This reinforcement could be compounding the problem.

Agreed. You could be unconsciously steering conversations to yourself.

How many sibling do you have/What’s your birth order? Only child? First child?

Those examples are pretty nebulous, so I’m still pretty much shooting in the dark, but that doesn’t necessarily sound like an issue of tact; they could easily be issues of attitude. If you’re always critical of stuff, or talking about how this, that, or the other isn’t up to your standards, or talking about how super fabulous you and your inner circle are…all the tactful phrasing in the world won’t save you from sounding like a snob.

Tact is frequently as much about what you leave unsaid as it is about how you say something. For instance, I really don’t like Mexican food, and every year our Christmas dinner is at the Mexican restaurant owned by my boss’s friend. Periodically, my boss’s wife will be chatting about eating out and ask me if we go to the Mexican restaurant very often. If I were to be completely truthful, I’d tell her that I dislike Mexican food and only go and eat at the office parties to be polite, so hell no we don’t eat there often. That would be incredibly rude and only a complete asshole or someone totally lacking in a brain-to-mouth filter would say that.

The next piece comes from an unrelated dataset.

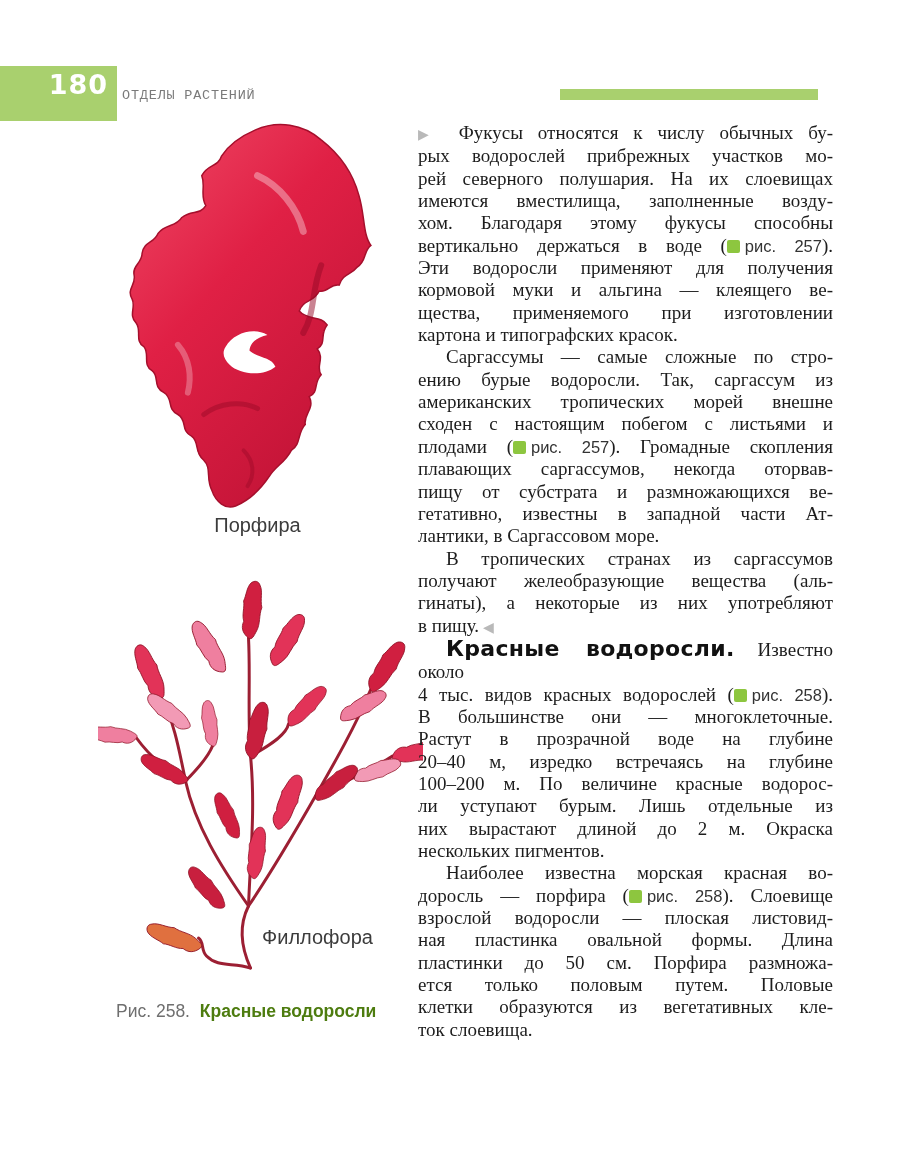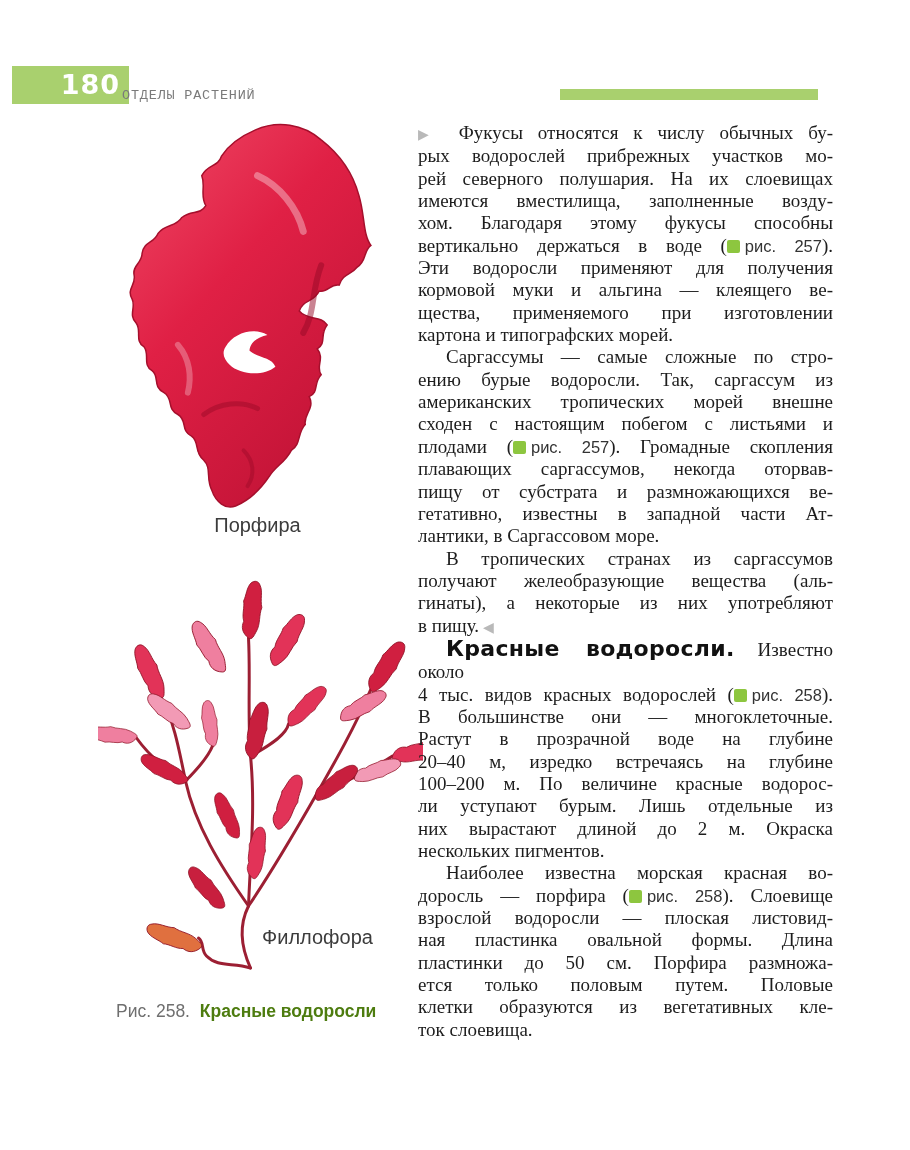"180" .page-num-tab { height: 38px -> 55px; left: 12px -> 0 }
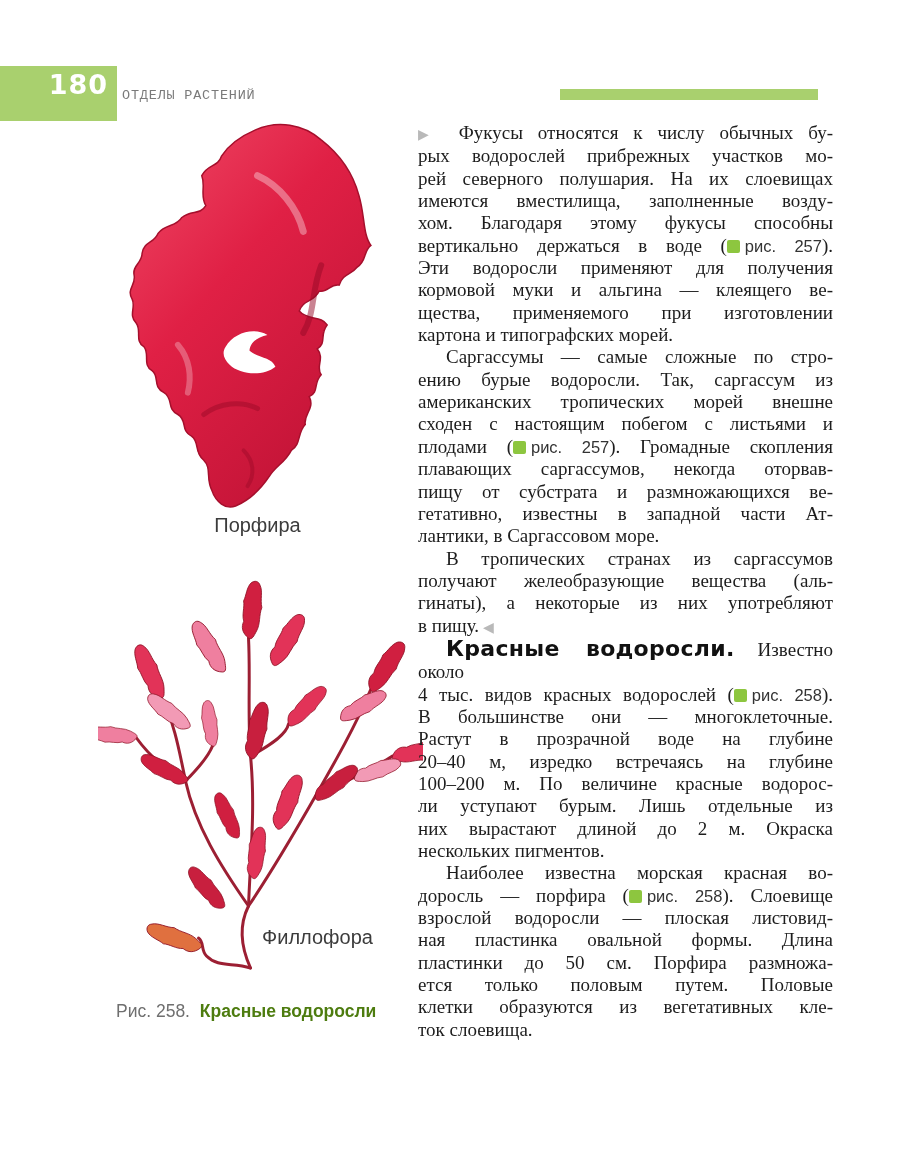"картона и типографских морей." div.tl { text: морей -> красок }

Someone who was blunt but possessed of a rudimentary filter might say, “Nah, I don’t like that stuff.” Someone with a little more finesse might say, “No, I’m not real wild about Mexican, so we don’t eat it very much.” Either would make her feel like crap that her kindly meant gift is unwanted and unappreciated, and is thus a bad choice. The tactful response omits the fact that I don’t like the stuff, which is irrelevant to the question asked and would make the asker feel bad, while leaving in the fact that we don’t go there often. Something along the lines of “No, but we’re regulars at {insert random restaurant}” or maybe, “We don’t really eat out a lot” or whatever is honest but avoids the OMG-I-hate-that-stuff issue. I usually go with “We usually cook at home.”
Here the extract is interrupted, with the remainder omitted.